Maurice Ffrench

Profile
- Position: Wide receiver

Personal information
- Born: January 1, 1999 (age 27) New Brunswick, New Jersey, U.S.
- Listed height: 6 ft 0 in (1.83 m)
- Listed weight: 200 lb (91 kg)

Career information
- High school: New Brunswick (NJ)
- College: Pittsburgh
- NFL draft: 2020: undrafted

Career history
- Kansas City Chiefs (2020–2021)*; Los Angeles Chargers (2021); Edmonton Elks (2023); Ottawa Redblacks (2023–2025)*;
- * Offseason and/or practice squad member only

Awards and highlights
- Third-team All-ACC (2019);

Career NFL statistics
- Rushing yards: 3
- Stats at Pro Football Reference
- Stats at CFL.ca

= Maurice Ffrench =

American football player (born 1999)

Maurice Lamont Ffrench (born January 1, 1999) is an American professional football wide receiver. He was most recently a member of the Ottawa Redblacks of the Canadian Football League (CFL). He played college football for Pittsburgh and was originally signed by the Kansas City Chiefs as an undrafted free agent in . He has also been a member of the Los Angeles Chargers and Edmonton Elks.

==Early life==
Ffrench was born on January 1, 1999, in New Brunswick, New Jersey. He attended New Brunswick High School, playing running back, wide receiver, cornerback, and returner there. He ran for 1,375 yards on 106 carries (12.9 average), caught 28 passes for 727 yards, and scored 24 total touchdowns (15 rushing, five receiving, two on kickoff returns and two by punt returns). After spending all four years of high school as team captain, Ffrench accepted a scholarship offer from University of Pittsburgh to play for their Panther football team.

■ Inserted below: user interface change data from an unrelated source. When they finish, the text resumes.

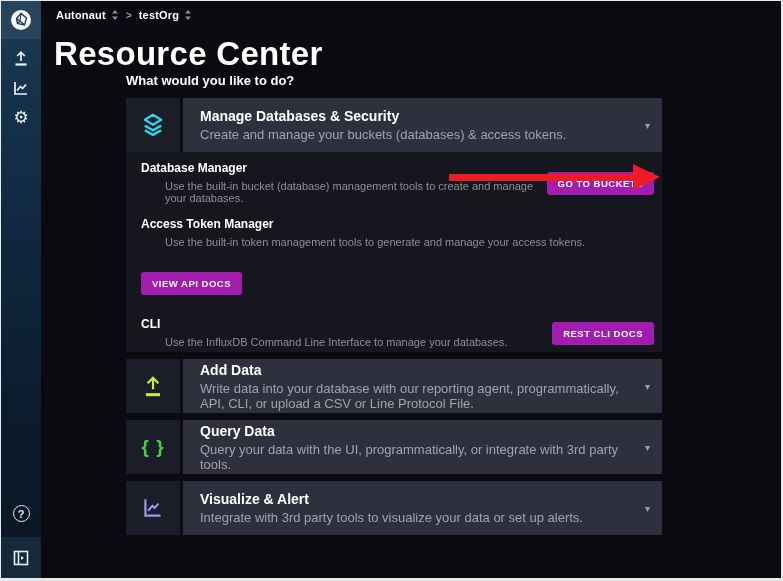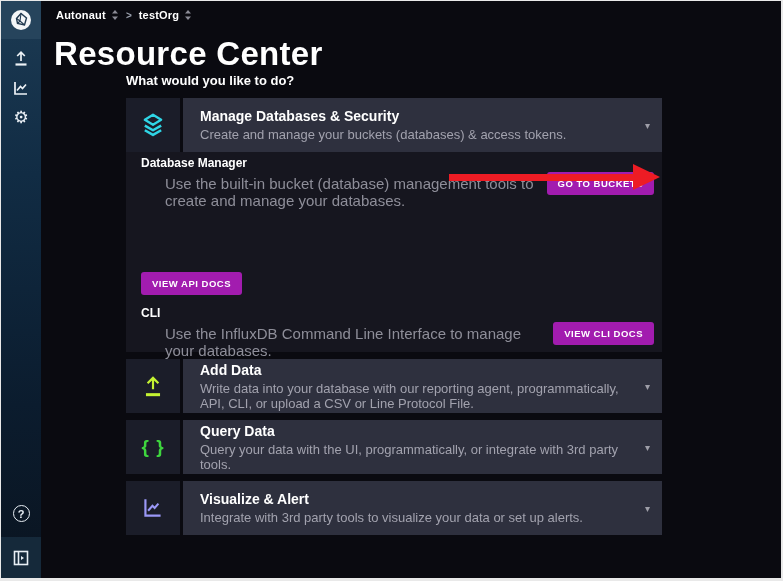--- a/index.html
+++ b/index.html
@@ -115,7 +115,7 @@
   }
   .row-text { flex: 1; }
   .row-title { color: #ffffff; font-size: 12px; font-weight: bold; margin-bottom: 5px; }
-  .row-desc { color: #8e8e99; font-size: 15px; padding-left: 24px; }
+  .row-desc { color: #8e8e99; font-size: 11px; padding-left: 24px; }
   .row-btn {
     flex: none;
     margin-top: 3px;

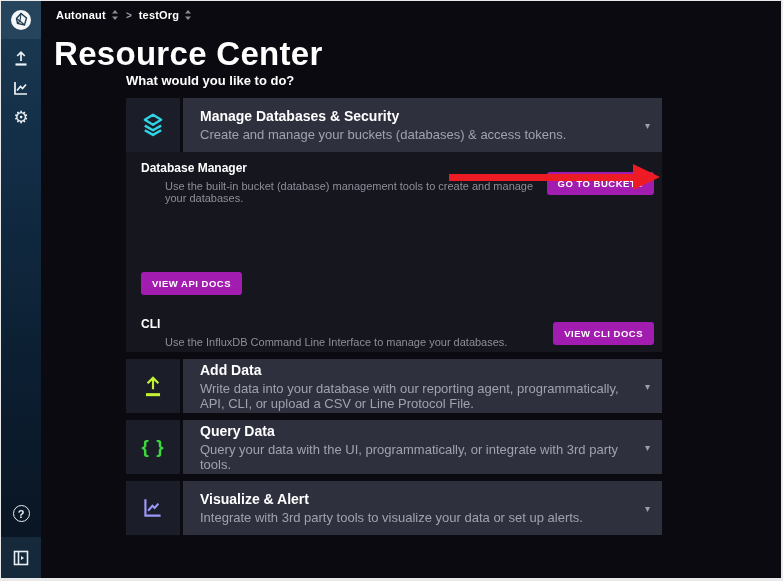--- a/index.html
+++ b/index.html
@@ -239,6 +239,10 @@
             <button class="row-btn">GO TO BUCKETS</button>
           </div>
           <div class="body-row">
+            <div class="row-text">
+              <div class="row-title">Access Token Manager</div>
+              <div class="row-desc">Use the built-in token management tools to generate and manage your access tokens.</div>
+            </div>
           </div>
           <div class="body-row">
             <button class="row-btn">VIEW API DOCS</button>

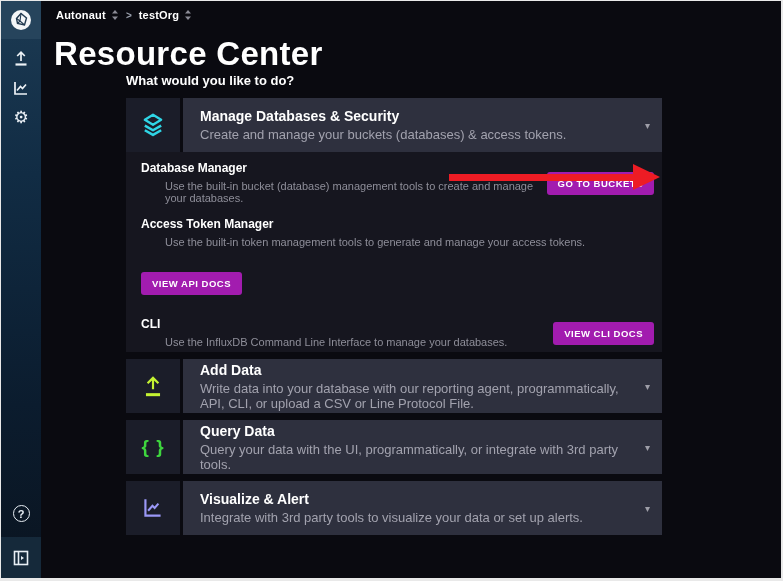--- a/index.html
+++ b/index.html
@@ -252,7 +252,7 @@
               <div class="row-title">CLI</div>
               <div class="row-desc">Use the InfluxDB Command Line Interface to manage your databases.</div>
             </div>
-            <button class="row-btn">VIEW CLI DOCS</button>
+            <button class="row-btn">REST CLI DOCS</button>
           </div>
         </div>
       </div>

As a true freshman, Ffrench appeared in nine games as a two-way player. He started the season as reserve wide receiver and later played defensive back, when multiple players were injured. He scored two touchdowns in the season, including one on a 77-yard rush against Syracuse. On defense he made two tackles, both coming against Syracuse. He played in all twelve games as a sophomore, starting five and placing third on the team in receptions (25) and receiving yards (272).

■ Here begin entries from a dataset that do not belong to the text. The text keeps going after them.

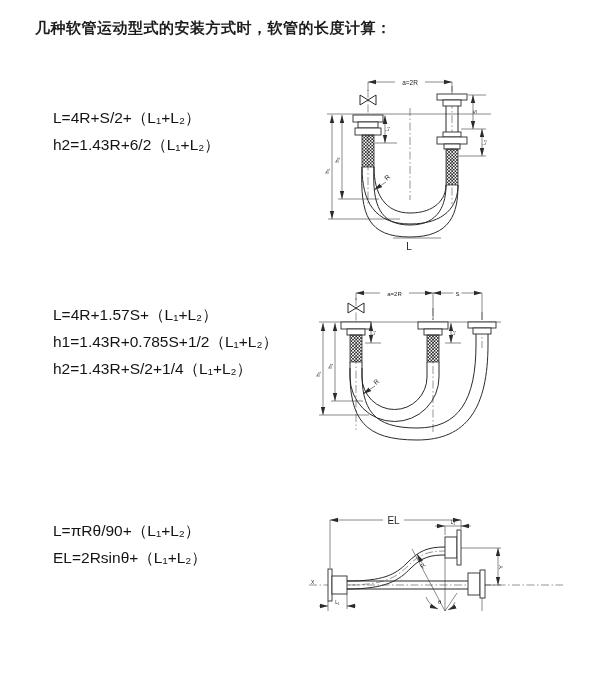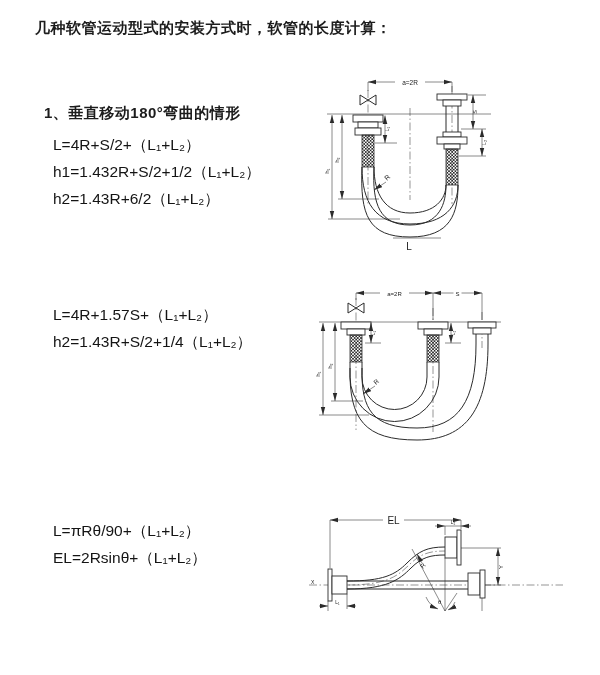--- a/index.html
+++ b/index.html
@@ -26,7 +26,6 @@
   <div class="title">几种软管运动型式的安装方式时，软管的长度计算：</div>
 
   <div class="section" style="top:104px">
-    <div class="heading">1、垂直移动180°弯曲的情形</div>
     <div class="formula">L=4R+S/2+（L₁+L₂）</div>
     <div class="formula">h1=1.432R+S/2+1/2（L₁+L₂）</div>
     <div class="formula">h2=1.43R+6/2（L₁+L₂）</div>

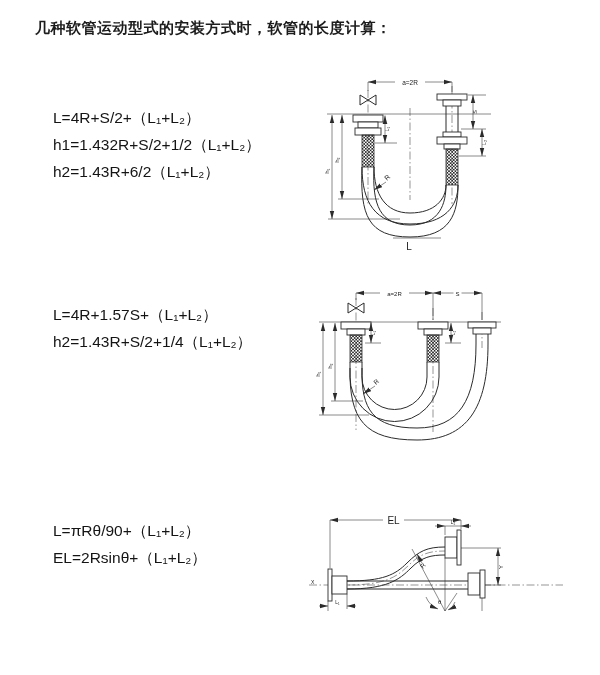--- a/index.html
+++ b/index.html
@@ -27,7 +27,6 @@
 
   <div class="section" style="top:104px">
     <div class="formula">L=4R+S/2+（L₁+L₂）</div>
-    <div class="formula">h1=1.432R+S/2+1/2（L₁+L₂）</div>
     <div class="formula">h2=1.43R+6/2（L₁+L₂）</div>
   </div>
 

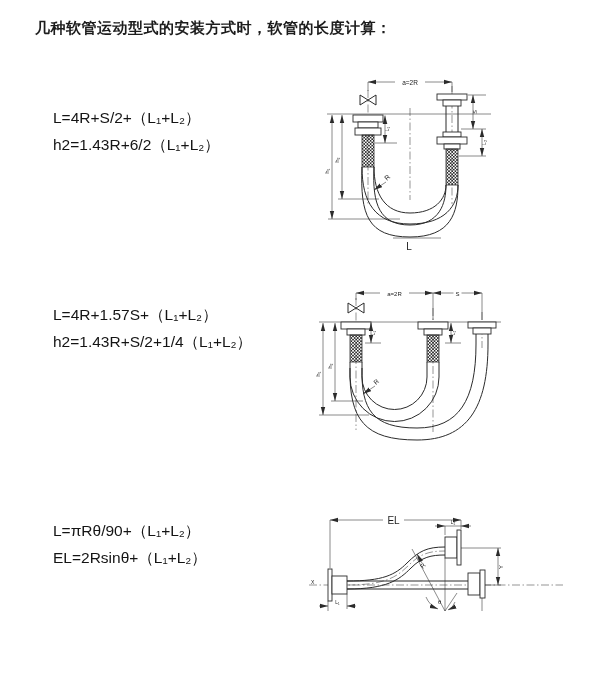--- a/index.html
+++ b/index.html
@@ -32,6 +32,7 @@
 
   <div class="section" style="top:301px">
     <div class="formula">L=4R+1.57S+（L₁+L₂）</div>
+    <div class="formula">h1=1.43R+0.785S+1/2（L₁+L₂）</div>
     <div class="formula">h2=1.43R+S/2+1/4（L₁+L₂）</div>
   </div>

As a junior, Ffrench played in 14 games, starting six as a receiver. He totaled 10 touchdowns on rushes, receptions, and kick returns. He made a season-long 78-yard receiving touchdown against Virginia Tech. He also made a 99-yard kick return touchdown against Notre Dame. He led his conference in kick return yards and touchdowns, earning honorable mention All-ACC. Ffrench had his best season as a senior, compiling 96 receptions for 850 yards and four touchdowns, earning honorable mention All-ACC honors.

==Professional career==

Pre-draft measurables
| Height | Weight | Arm length | Hand span |
| 5 ft 10+7⁄8 in (1.80 m) | 197 lb (89 kg) | 30+7⁄8 in (0.78 m) | 10+1⁄8 in (0.26 m) |
All values from Pro Day

===Kansas City Chiefs===
After going unselected in the 2020 NFL draft, Ffrench was signed by the Kansas City Chiefs as an undrafted free agent. He was waived at roster cuts and re-signed to the practice squad the next day. He was released again at the following year's roster cuts, being signed again to the practice squad. He was released from the practice squad on September 13, 2021.

===Los Angeles Chargers===
Two days after being released, Ffrench was signed by the Los Angeles Chargers. He was elevated to the active roster prior to their week nine game against the Philadelphia Eagles, in which he appeared on one play. He signed a reserve/future contract with the Chargers on January 11, 2022. Ffrench was waived by Los Angeles on August 15.

===Edmonton Elks===
Ffrench joined the Edmonton Elks of the Canadian Football League (CFL) for the 2023 season and appeared in four games, registering 15 receptions for 190 yards and a touchdown, before being released on July 24.

===Ottawa Redblacks===
Ffrench was signed to the Ottawa Redblacks' practice squad on August 2, 2023. He was placed on injured reserve on October 29.

Ffrench was released by Ottawa on April 22, 2024. He was later re-signed to the team's practice roster on August 29. Ffrench was part of the team's final training camp cuts on May 31, 2025.

==Personal life==
Ffrench's brother is Michigan wide receiver Jaime Ffrench Jr.